Thermodynamic formalism and multifractal analysis of Birkhoff averages for non-uniformly expanding R\'{e}nyi interval maps with countably many branches

TL;DR

This paper develops a thermodynamic formalism and analyzes the multifractal spectrum of Birkhoff averages for complex Rényi interval maps, providing new formulas and confirming existing conjectures in the field.

Contribution

It introduces a strengthened variational formula and a detailed multifractal analysis for non-uniformly expanding Rényi maps with countably many branches, advancing the theoretical understanding.

Findings

Strengthened conditional variational formulas.

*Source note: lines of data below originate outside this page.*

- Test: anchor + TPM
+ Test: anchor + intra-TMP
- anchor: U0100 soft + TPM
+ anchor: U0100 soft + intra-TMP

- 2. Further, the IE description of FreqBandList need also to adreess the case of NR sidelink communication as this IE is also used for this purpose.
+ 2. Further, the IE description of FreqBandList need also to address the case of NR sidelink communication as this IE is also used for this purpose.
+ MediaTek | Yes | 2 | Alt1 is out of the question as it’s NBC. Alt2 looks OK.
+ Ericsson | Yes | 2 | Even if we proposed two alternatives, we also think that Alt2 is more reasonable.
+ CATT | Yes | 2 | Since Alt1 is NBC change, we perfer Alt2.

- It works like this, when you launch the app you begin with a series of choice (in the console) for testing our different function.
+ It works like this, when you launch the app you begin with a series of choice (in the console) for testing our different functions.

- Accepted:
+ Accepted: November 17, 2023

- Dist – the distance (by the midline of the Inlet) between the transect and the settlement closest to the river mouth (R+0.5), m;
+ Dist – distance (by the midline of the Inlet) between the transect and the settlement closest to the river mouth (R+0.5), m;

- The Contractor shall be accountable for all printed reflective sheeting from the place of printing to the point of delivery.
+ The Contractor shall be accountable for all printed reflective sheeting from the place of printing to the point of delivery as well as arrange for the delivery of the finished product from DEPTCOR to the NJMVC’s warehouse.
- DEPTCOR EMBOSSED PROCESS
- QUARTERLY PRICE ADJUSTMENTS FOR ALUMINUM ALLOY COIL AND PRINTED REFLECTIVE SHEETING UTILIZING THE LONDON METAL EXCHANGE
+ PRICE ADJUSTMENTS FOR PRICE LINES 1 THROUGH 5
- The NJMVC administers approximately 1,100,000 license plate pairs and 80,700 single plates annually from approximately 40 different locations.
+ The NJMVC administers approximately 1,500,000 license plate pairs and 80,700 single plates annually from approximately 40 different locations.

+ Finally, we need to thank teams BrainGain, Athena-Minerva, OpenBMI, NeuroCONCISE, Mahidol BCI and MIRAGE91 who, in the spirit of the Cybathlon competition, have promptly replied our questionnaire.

Detailed analysis of Hausdorff dimension related to Khinchin exponents.

Confirmed the conjecture of Jaerisch and Takahasi.

Abstract

In this paper, we study the multifractal spectrum of Birkhoff averages for non-uniformly expanding R\'{e}nyi interval maps with countably many branches. Our main theorem substantially strengthens conditional variational formulas established by Jaerisch and Takahasi. Furthermore, our results enable a detailed analysis of Khinchin exponents and arithmetic means of backward continued fraction expansions in terms of the Hausdorff dimension. We also give a positive answer to the conjecture of Jaerisch and Takahasi. In addition, we develop the thermodynamic formalism for non-uniformly expanding R\'{e}nyi interval maps with countably many branches.